-
Notifications
You must be signed in to change notification settings - Fork 14
Lucene Languagefallback
This feature is available from 1.17.
In some portals you might want the search to only show results in one language and preferably the language the user is currently browsing the portal in. This can be tricky when you have several language versions for the pages in your portal that might not all exist. E.g. page A exists in english and german and page B only exists in hungarian. If the user now searches in german, you might want to show the german version of page A and the hungarian version of page B because there is no other version of page B.
The search uses the LanguageFallbackSortingTopDocsCollector to collect the search result and if several language versions of a page are in the result, the collector will pick the best fitting one. The language grouping will be done on a configurable attribute (e.g. languagesetid) and the language will also be read from a configurable attribute (e.g. language).
This means that in the index every language version of a page should have the same languagesetid. To take our example from above: Page a in its english version will have 253 as languagesetid as well as the german version.
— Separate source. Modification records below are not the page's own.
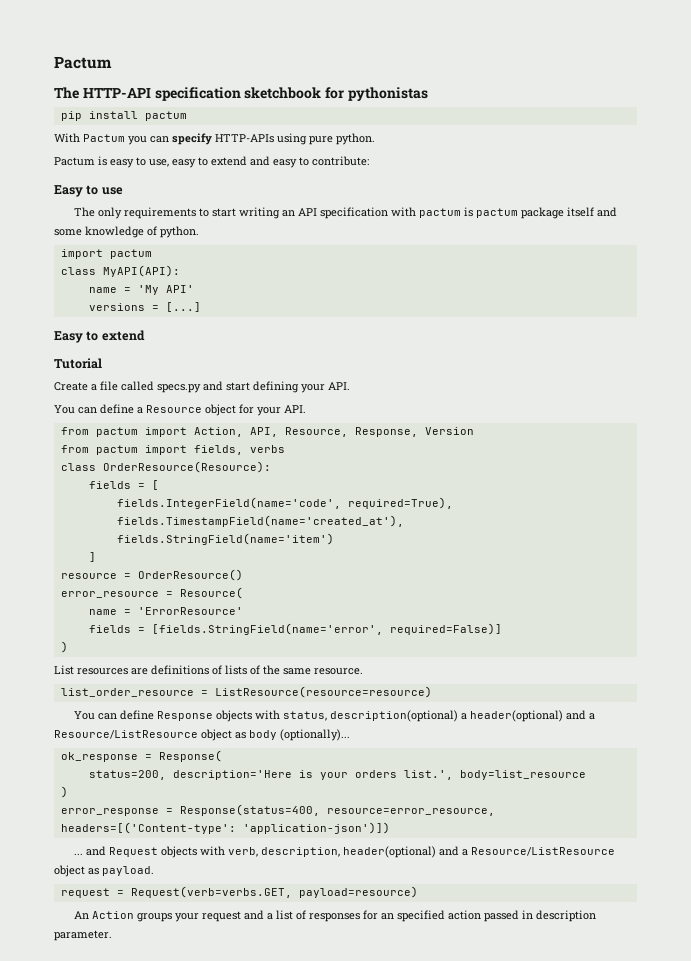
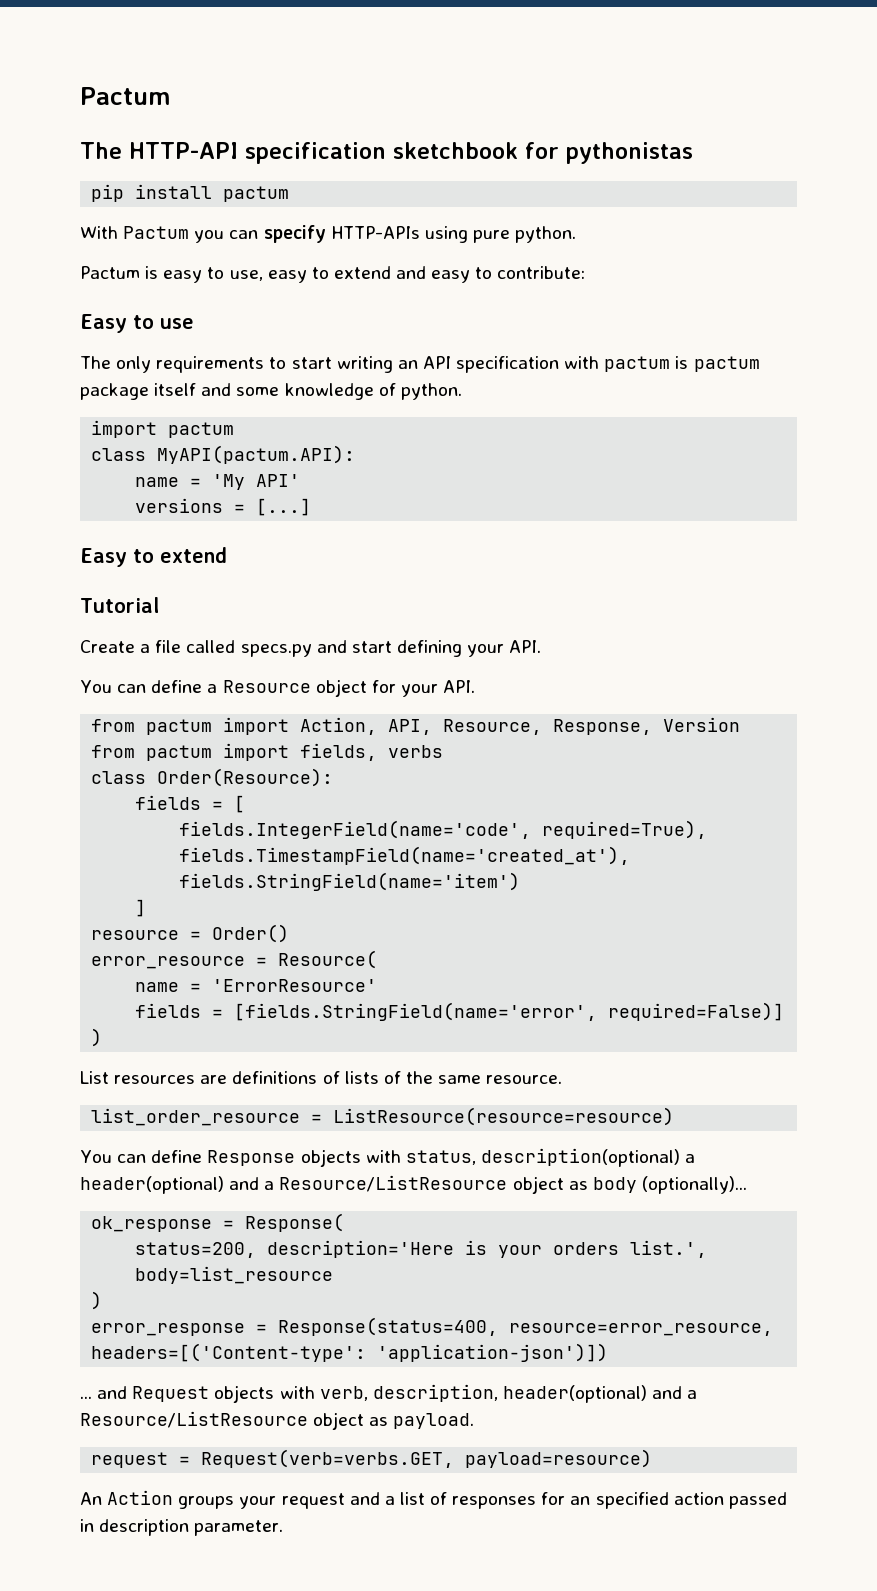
[102,265,180,277] MyAPI(API): -> [157,445,356,464] MyAPI(pactum.API):
[102,461,271,473] OrderResource(Resource): -> [157,768,334,787] Order(Resource):
[137,569,243,581] OrderResource() -> [212,924,290,943] Order()

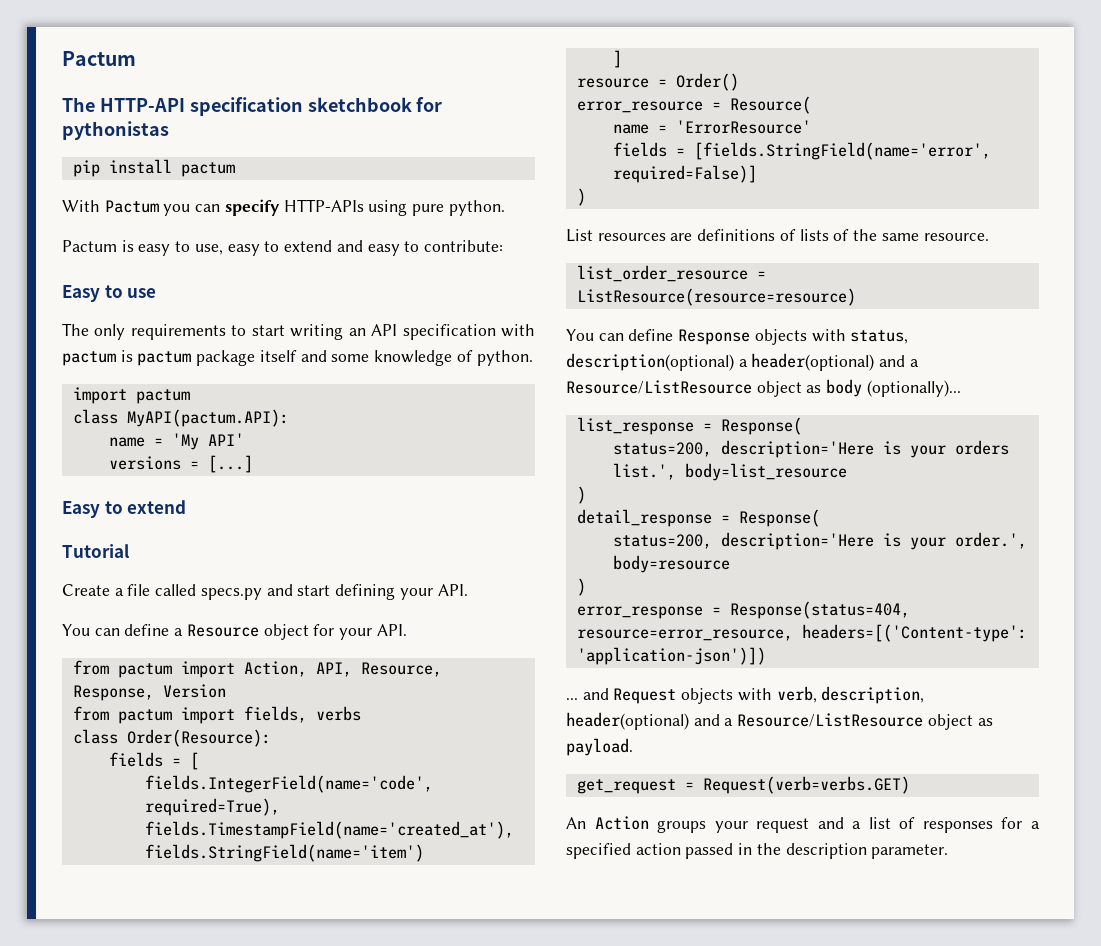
[91,1216,213,1232] ok_response -> [576,417,694,435] list_response
(103, 1300) none -> [576,509,820,527] [612,532,1027,550] [612,555,730,573] [576,578,586,596] // detail_response = Response( // status=200, description='Here is your order.', body=resource // )
[278,1317,499,1336] Response(status=400, -> [729,601,910,619] Response(status=404,
[91,1449,653,1468] request = Request(verb=verbs.GET, payload=resource) -> [576,776,910,794] get_request = Request(verb=verbs.GET)
[570,1496,591,1505] an -> [1031,821,1040,829] a
(94, 1525) none -> [756,843,781,855] the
Both have different ids and different languages (e.g. de and en).
The collector uses field caches to access the fields needed and will keep a map of the found objects containing the best fitting language version. This requires a little more memory than the default collector.
To determine the best fitting language, the collector will use a configurable languagepriority array. The smaller the index of the found language in this array, the higher the priority. This languagepriority array can also be passed in the request, using the key "languagefallbackpriority".
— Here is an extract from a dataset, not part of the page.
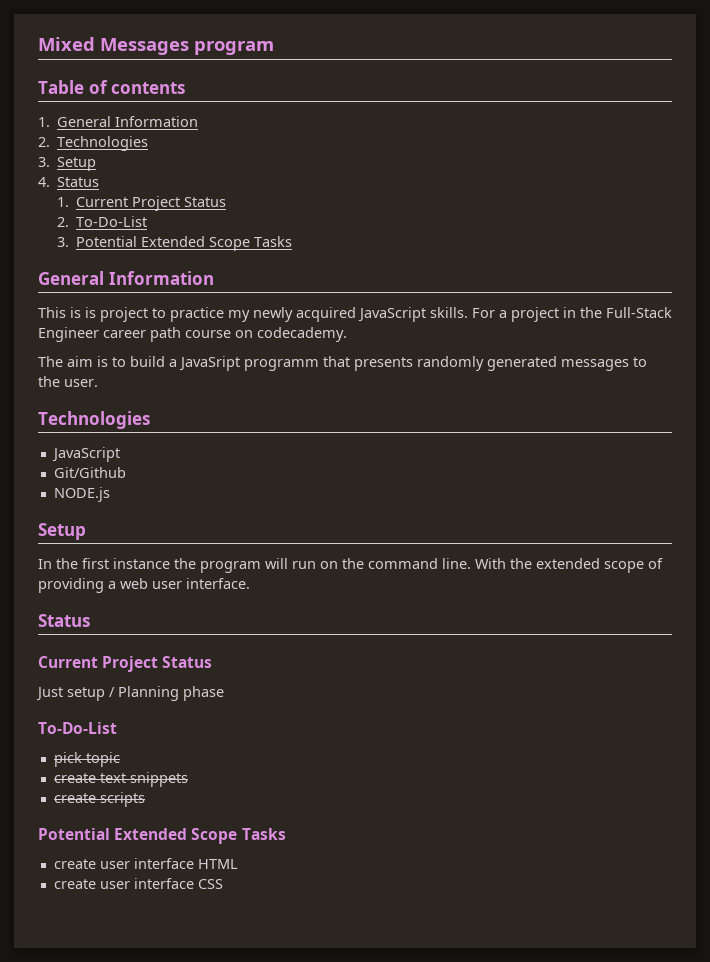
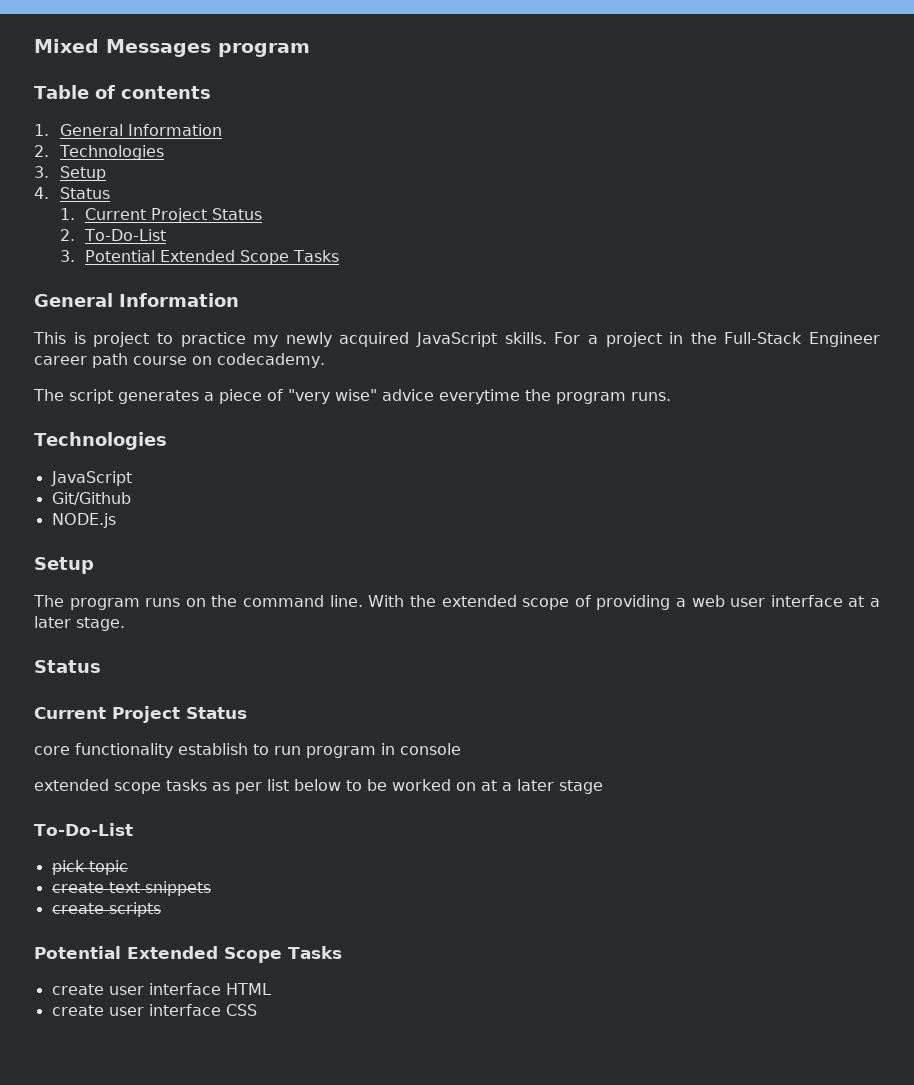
[85,307,96,318] is -> (86, 338) none
[67,356,647,371] [38,376,98,387] aim is to build a JavaSript programm that presents randomly generated messages to the user. -> [69,389,671,404] script generates a piece of "very wise" advice everytime the program runs.
[38,558,316,573] In the first instance the program will run -> [33,595,181,610] The program runs
[186,578,250,589] interface. -> [770,595,880,607] [34,616,125,631] interface at a later stage.
[36,686,224,701] Just setup / Planning phase -> [34,743,461,758] [34,779,603,794] core functionality establish to run program in console // extended scope tasks as per list below to be worked on at a later stage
As described above you will have two more required fields in the index, that contain the language grouping attribute (e.g. languagesetid) and the language.
To enable this language fallback search, you simple have to configure it in your search.properties file:
rp.1.collectorClass=com.gentics.cr.lucene.search.collector.LanguageFallbackSortingTopDocsCollector
rp.1.collector.languagefallbackpriority=de,en
rp.1.collector.languagefield=languagecode
rp.1.collector.languagesetfield=languagesetid
If the LanguageFallbackSortingTopDocsCollector is used to search an index, every document in the index must have set the attribute configured under the "languagesetfield"-key to allow the proper grouping of results. If you want to mix language aware content (e.g. CMS pages) with content without languages (e.g. CMS files) in one index/searcher you have to make sure that for content without language a unique languagesetid is set.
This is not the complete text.